4.5. Interactions avec d'autres médicaments et autres formes d'interactions
Les données disponibles à ce jour ne laissent pas supposer l'existence d'interactions cliniquement significatives.
A utiliser avec prudence chez la femme enceinte ou qui allaite, faute de données cliniques exploitables. Il est recommandé de limiter la dose journalière et, si possible, la durée du traitement.
4.7. Effets sur l'aptitude à conduire des véhicules et à utiliser des machines
Sans objet.
Risque de diarrhée à forte dose.
Risque de diarrhée à forte dose. Traitement symptomatique.
5. PROPRIETES PHARMACOLOGIQUES
5.1. Propriétés pharmacodynamiques
Classe pharmacothérapeutique:
CHOLAGOGUE-CHOLERETIQUE
(A: Appareil digestif et métabolisme).
5.2. Propriétés pharmacocinétiques
Non renseigné.
5.3. Données de sécurité préclinique
Non renseigné.
Lactose, amidon de maïs, saccharose, carbonate de calcium, polyvidone, silice colloïdale anhydre, acide alginique, ester palmitostéarique de glycérol, talc, gomme arabique, amidon de riz, gélatine, cire de carnauba qsp cirage.
Sans objet.
3 ans.
6.4. Précautions particulières de conservation
Pas de précautions particulières de conservation.

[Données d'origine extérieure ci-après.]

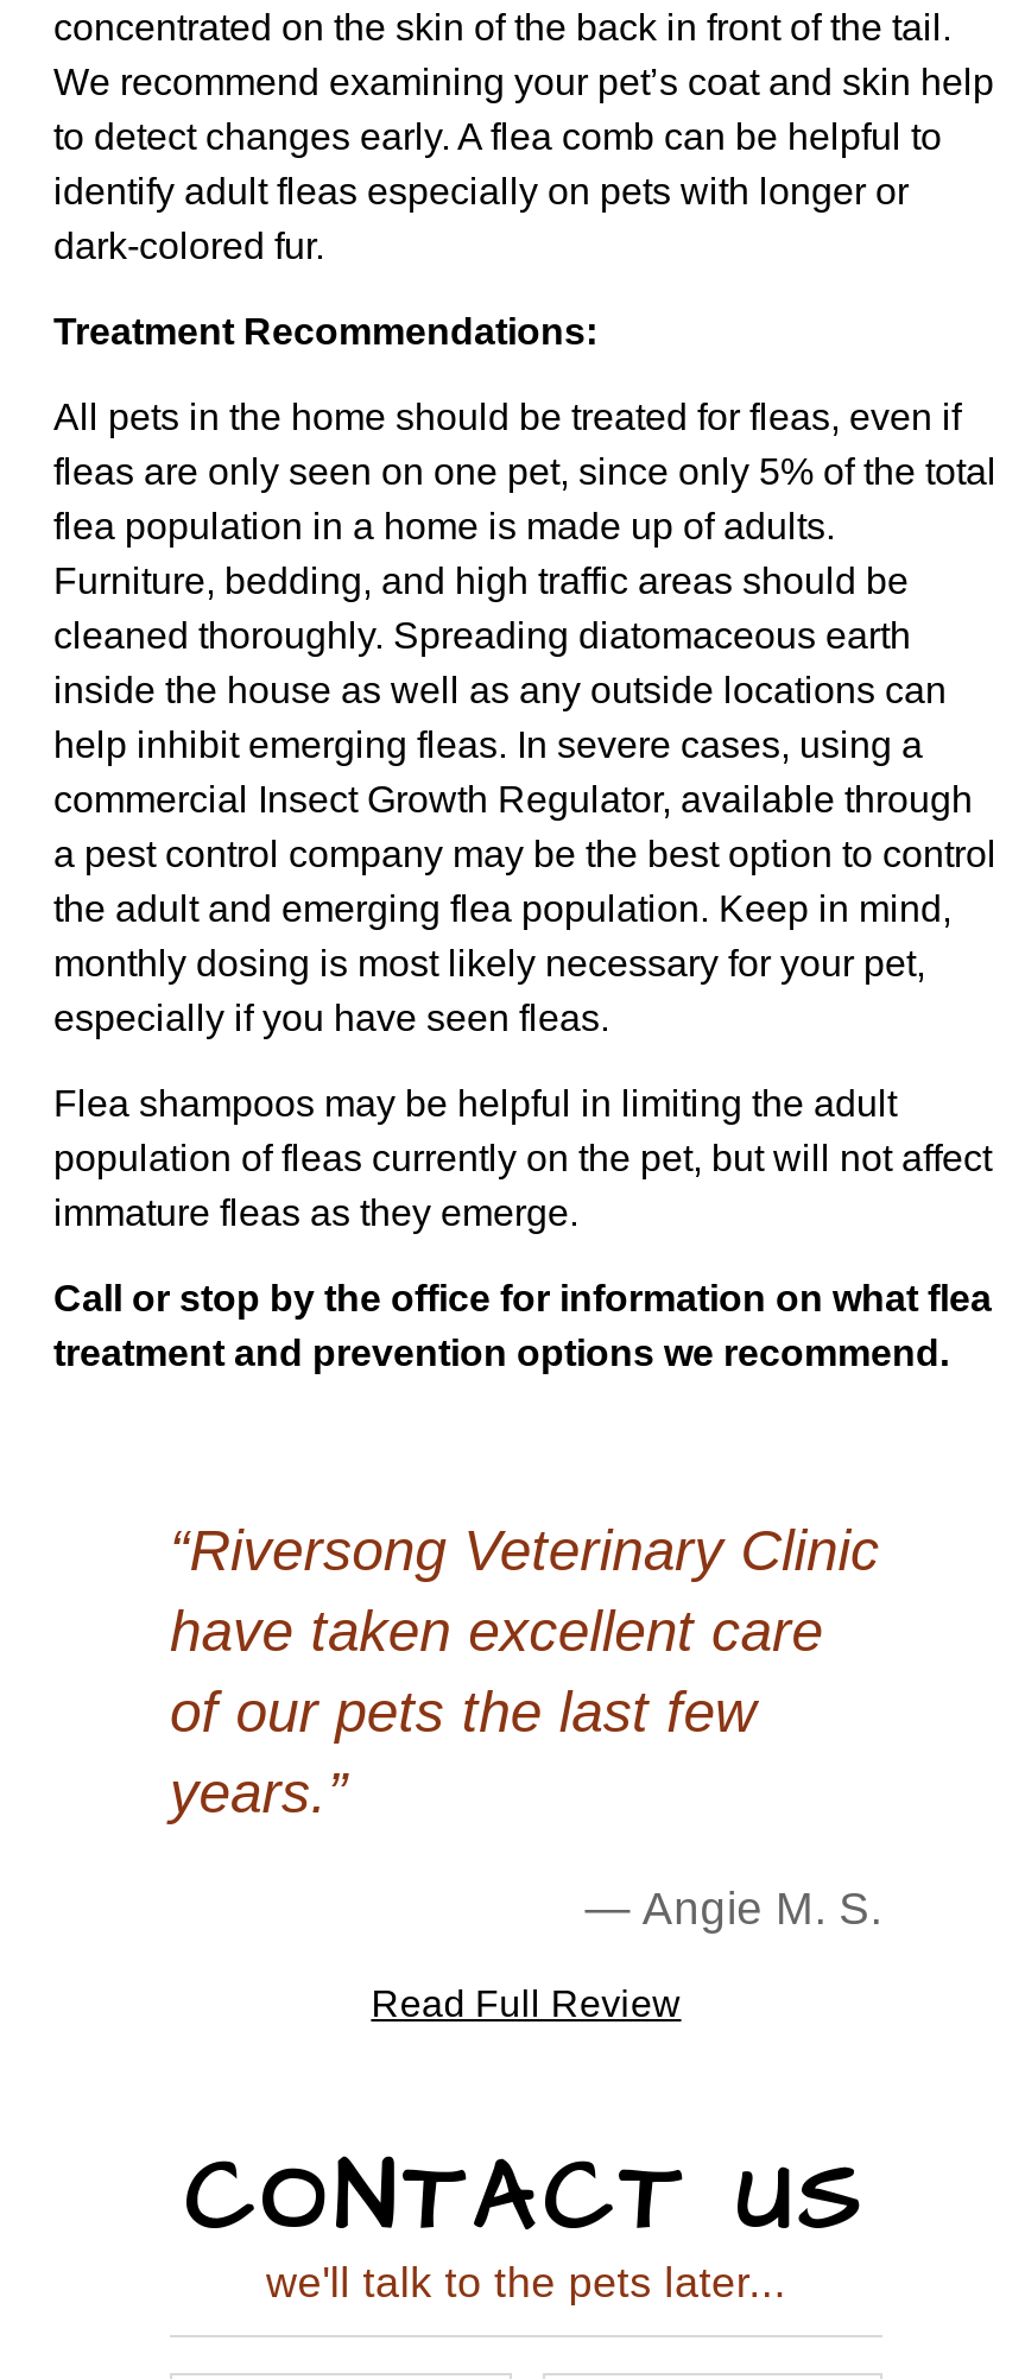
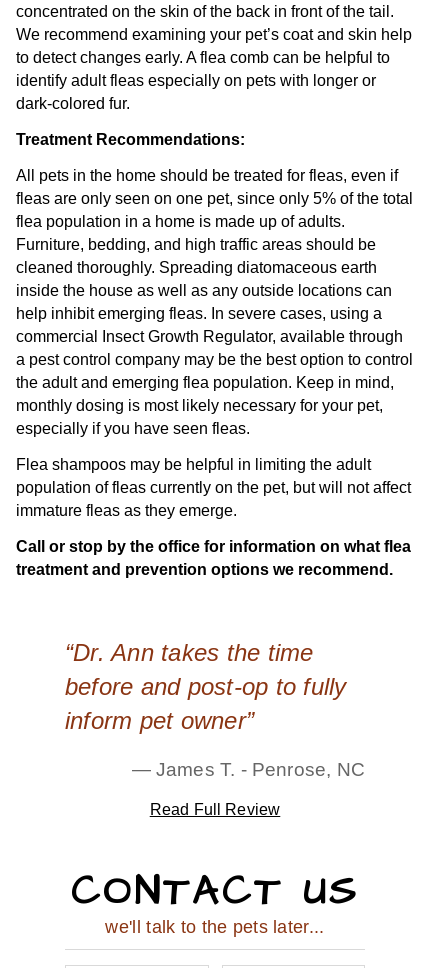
[170,1518,879,1824] “Riversong Veterinary Clinic | have taken excellent care | of our pets the last few | years.” -> [65,639,346,734] “Dr. Ann takes the time | before and post-op to fully | inform pet owner”
[642,1884,882,1934] Angie M. S. -> [156,759,365,780] James T. - Penrose, NC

6.5. Nature et contenu de l'emballage extérieur
Plaquette thermosoudée (aluminium) de 10 comprimés.
6.6. Précautions particulières d’élimination et de manipulation
Pas d'exigences particulières.
7. TITULAIRE DE L’AUTORISATION DE MISE SUR LE MARCHE
BIOCODEX
7, AVENUE GALLIENI
94250 GENTILLY
8. NUMERO(S) D’AUTORISATION DE MISE SUR LE MARCHE
· 313 603-6: 40 comprimés enrobés sous plaquettes thermosoudées (aluminium).
· 552 452-9: 100 comprimés enrobés sous plaquettes thermosoudées (aluminium).
9. DATE DE PREMIERE AUTORISATION/DE RENOUVELLEMENT DE L’AUTORISATION
[à compléter par le titulaire]
10. DATE DE MISE A JOUR DU TEXTE
[à compléter par le titulaire]
Sans objet.
12. INSTRUCTIONS POUR LA PREPARATION DES RADIOPHARMACEUTIQUES
Sans objet.
Médicament non soumis à prescription médicale.